ただ、あのころ交わした短い言葉の数々が、自己が崩れかけていた俺を、何度も救ってくれた。

『僕は死にたいわけじゃない。ただ、君と一緒に、生きてみたいんだ。』

それだけのやり取りだったのに、不思議と分かっていた。
彼もこの世界にいる。俺と同じ陣営に属し、そして同じように、この世界に違和感を覚えていると。

彼の存在を思うだけで、無感情な世界に、たったひとつの感情が芽生えた。

――希望だ。

彼に会いたい。
会えたら、この世界からふたりで逃げよう。
それが無理なら、ふたりで死のう。
それでいい。
それで、いいんだ。

そしてある日、戦争は終わった。

俺たちの側が勝ったのだという。
だが、誰も喜ばなかった。
この勝利すら、人類滅亡の序章にすぎなかった。
いずれ、俺たち自身が、互いを殺し始めるだろう。

雪が降っていた。
白いのに、寒さのない雪だった。
音もなく、ただゆっくりと世界が死んでいく。

雪山の中のロッジに、俺はたどり着いた。
人影はまばら。

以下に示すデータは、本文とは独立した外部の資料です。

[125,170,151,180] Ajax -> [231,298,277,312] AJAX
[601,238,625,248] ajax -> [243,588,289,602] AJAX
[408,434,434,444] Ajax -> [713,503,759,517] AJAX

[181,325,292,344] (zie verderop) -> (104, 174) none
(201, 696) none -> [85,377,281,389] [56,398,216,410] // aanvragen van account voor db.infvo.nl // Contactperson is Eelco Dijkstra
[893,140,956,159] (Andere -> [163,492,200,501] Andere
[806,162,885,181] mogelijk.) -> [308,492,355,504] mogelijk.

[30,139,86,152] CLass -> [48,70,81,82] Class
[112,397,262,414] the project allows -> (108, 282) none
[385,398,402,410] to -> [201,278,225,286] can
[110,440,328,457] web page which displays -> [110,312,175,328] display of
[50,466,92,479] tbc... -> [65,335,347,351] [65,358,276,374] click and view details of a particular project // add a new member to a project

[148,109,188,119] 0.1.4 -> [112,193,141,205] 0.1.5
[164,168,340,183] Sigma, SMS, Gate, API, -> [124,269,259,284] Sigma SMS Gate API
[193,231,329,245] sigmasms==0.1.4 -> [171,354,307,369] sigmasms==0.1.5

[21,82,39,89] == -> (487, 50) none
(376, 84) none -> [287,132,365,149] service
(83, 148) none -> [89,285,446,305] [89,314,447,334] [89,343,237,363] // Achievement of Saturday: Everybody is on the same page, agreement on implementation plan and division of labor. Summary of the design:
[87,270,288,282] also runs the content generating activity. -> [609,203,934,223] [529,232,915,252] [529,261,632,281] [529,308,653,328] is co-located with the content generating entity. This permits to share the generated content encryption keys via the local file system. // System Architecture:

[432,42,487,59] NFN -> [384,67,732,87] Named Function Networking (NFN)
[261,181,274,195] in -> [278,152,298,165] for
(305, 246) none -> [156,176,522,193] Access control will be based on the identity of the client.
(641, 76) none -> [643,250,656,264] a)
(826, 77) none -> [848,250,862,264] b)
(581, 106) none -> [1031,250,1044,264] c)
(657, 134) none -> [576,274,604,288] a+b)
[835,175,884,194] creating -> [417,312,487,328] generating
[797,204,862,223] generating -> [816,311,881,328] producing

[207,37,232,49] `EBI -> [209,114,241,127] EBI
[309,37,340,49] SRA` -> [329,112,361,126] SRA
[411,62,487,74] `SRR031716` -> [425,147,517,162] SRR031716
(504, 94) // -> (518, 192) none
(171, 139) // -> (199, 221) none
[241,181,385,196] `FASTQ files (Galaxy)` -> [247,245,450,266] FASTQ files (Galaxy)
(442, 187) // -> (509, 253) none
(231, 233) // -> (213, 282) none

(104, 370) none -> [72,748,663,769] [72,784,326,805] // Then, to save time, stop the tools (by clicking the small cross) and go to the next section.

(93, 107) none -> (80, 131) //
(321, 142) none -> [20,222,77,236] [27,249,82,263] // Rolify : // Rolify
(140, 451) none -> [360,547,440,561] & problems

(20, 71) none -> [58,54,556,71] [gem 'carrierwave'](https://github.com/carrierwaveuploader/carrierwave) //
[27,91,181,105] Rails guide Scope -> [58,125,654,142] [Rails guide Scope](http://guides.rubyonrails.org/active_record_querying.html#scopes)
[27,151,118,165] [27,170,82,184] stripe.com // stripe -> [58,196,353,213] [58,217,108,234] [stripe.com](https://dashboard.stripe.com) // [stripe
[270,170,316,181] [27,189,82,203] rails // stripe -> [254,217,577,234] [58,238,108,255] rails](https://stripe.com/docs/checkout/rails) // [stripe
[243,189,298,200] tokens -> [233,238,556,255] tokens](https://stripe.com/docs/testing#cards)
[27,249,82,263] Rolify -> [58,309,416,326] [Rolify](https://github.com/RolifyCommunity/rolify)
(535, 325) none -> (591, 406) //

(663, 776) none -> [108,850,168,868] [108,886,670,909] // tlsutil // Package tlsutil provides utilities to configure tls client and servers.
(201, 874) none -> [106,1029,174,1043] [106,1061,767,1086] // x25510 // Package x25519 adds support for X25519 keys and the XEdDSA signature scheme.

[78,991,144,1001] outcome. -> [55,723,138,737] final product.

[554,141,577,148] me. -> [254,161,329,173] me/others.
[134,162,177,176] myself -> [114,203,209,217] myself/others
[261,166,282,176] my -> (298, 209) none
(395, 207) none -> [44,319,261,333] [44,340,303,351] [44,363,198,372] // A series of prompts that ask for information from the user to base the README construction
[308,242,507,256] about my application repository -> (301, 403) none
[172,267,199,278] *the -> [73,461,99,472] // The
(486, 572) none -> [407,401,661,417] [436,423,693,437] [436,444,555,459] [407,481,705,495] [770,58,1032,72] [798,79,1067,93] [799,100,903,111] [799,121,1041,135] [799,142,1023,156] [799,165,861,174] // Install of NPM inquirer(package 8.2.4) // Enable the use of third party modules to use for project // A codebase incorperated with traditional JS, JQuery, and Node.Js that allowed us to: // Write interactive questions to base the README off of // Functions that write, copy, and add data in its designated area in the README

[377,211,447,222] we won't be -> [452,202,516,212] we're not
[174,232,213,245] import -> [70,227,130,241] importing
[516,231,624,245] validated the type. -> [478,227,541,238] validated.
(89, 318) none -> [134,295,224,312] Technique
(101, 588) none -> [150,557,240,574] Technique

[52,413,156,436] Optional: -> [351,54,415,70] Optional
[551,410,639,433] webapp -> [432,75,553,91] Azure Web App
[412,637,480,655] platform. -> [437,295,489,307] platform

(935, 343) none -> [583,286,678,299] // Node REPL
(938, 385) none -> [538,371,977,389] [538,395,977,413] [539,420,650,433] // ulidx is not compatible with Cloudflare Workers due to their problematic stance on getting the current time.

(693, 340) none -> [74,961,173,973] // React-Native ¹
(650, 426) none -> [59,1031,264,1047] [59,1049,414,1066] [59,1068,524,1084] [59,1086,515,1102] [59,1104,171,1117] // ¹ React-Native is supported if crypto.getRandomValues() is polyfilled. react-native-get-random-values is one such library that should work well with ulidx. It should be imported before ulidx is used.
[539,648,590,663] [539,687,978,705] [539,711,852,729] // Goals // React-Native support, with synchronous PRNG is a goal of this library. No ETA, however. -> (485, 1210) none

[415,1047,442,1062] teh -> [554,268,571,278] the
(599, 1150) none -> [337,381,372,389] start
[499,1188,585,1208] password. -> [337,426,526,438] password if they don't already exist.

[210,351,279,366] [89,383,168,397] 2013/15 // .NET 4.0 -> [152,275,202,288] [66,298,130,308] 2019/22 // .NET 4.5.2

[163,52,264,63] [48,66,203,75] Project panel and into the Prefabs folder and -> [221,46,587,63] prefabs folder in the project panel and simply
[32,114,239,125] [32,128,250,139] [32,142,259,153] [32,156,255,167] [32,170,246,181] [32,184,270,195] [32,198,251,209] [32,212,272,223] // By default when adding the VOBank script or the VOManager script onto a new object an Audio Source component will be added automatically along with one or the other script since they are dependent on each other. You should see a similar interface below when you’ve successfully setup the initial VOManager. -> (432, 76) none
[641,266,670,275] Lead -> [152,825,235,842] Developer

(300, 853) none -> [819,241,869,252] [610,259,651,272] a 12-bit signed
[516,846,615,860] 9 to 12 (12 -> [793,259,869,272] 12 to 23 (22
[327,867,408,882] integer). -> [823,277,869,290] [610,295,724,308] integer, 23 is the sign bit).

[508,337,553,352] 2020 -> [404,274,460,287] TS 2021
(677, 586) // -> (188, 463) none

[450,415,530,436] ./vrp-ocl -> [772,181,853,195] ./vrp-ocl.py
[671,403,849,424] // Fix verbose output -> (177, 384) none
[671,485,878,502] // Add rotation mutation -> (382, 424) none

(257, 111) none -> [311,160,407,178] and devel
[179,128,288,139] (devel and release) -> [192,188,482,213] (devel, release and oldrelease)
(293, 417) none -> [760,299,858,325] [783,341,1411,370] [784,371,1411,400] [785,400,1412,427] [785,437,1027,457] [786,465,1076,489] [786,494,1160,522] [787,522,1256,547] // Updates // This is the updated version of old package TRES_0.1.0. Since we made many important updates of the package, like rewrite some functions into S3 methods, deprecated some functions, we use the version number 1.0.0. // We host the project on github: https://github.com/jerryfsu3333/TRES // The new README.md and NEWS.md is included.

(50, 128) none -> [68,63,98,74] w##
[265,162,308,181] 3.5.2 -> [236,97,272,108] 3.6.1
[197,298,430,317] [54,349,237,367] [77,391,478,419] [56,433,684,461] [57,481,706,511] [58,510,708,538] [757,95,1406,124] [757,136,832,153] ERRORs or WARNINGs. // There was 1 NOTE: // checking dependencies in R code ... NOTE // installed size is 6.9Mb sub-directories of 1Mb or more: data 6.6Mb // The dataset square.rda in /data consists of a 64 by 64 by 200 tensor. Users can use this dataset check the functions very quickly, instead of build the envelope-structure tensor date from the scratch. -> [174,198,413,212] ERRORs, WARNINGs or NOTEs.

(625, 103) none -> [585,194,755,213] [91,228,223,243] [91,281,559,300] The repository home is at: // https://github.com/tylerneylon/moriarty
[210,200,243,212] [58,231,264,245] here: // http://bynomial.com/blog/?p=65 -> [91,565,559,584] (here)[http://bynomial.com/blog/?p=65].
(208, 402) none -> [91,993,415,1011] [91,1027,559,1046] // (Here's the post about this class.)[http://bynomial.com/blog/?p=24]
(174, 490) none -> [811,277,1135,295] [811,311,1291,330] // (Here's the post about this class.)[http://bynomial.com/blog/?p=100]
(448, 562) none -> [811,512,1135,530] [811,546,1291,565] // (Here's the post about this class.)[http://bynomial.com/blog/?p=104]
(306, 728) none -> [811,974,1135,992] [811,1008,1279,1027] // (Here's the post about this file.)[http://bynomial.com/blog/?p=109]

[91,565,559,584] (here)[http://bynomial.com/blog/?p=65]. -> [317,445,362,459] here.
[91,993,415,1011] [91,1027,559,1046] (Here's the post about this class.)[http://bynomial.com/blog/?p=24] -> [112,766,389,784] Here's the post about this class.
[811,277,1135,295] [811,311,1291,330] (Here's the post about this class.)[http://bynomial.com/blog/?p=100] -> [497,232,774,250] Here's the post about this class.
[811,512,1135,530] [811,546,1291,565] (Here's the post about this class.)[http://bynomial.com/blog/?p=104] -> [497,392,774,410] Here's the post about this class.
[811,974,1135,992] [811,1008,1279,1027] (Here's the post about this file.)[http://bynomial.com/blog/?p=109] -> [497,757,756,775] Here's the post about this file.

誰もが無表情で、まるで石像のようだった。

しかし、ただ一人だけが、微笑んでいた。

彼だった。

俺も、自然と微笑み返した。
胸の奥から、何かが込み上げてくる。

ようやく――会えた。

彼は、ゆっくりと俺に向かって歩き出した。

その瞬間だった。

彼は崩れ落ちた。
血が、静かに床に広がっていく。
身体に触れる前に、その温もりは失われていた。

何も言えなかった。
喉が張り裂けそうだった。
心が、叫んでいた。

振り返ると、ロッジの入り口に、一人の敵兵が立っていた。
たまたま生き残っていた、最後の一人だった。

俺は、反射的に両手を上げた。

撃たれた彼のもとに、駆け寄れなかった。
いや――駆け寄らなかった。

なぜか?

簡単だ。俺は、自分を守った。
彼よりも、自分の命を選んだのだ。

その事実が、これまで経験してきたどんな出来事よりも俺の心を貫いた。

これまで、俺は「自分は周囲と違う」と思っていた。
無感情な群衆とは違い、自分には「心」があると。
俺は、群衆共を見下していた。
傲っていたのだ。

だが――

彼を見殺しにした俺と、心を持たない群衆に、どれほどの違いがある?

むしろ、心なき群衆の方が誠実ではないか。
愚劣な欲望すら持たず、ただ運命に従っていた分だけ。

本来なら、俺は泣き叫び、彼に駆け寄って、一緒に撃たれて死ぬべきだった。
それくらいの誠実さを、示すべきだった。

本当は、好きだったのに。

本当は、彼のことが、ずっと好きだったのに。

それすらできなかった俺は、ただの卑怯者だ。

醜い自我だけを抱えたまま――

俺は、本当の意味で、たった一人になった。

――気づけば、目を覚ましていた。

クロス張りの天井、カーテン越しにうっすら差し込む灰色の光、汗に濡れたパジャマの、ぐっしょりと濡れた感触。

それらすべてが、やけに現実的で、やけに空虚だった。

うっすらと、涙が滲んだ。

息をするのが苦しかった。

夢だったのだと、頭では分かっているのに、胸の奥には、何か鋭利なものが突き刺さったままだった。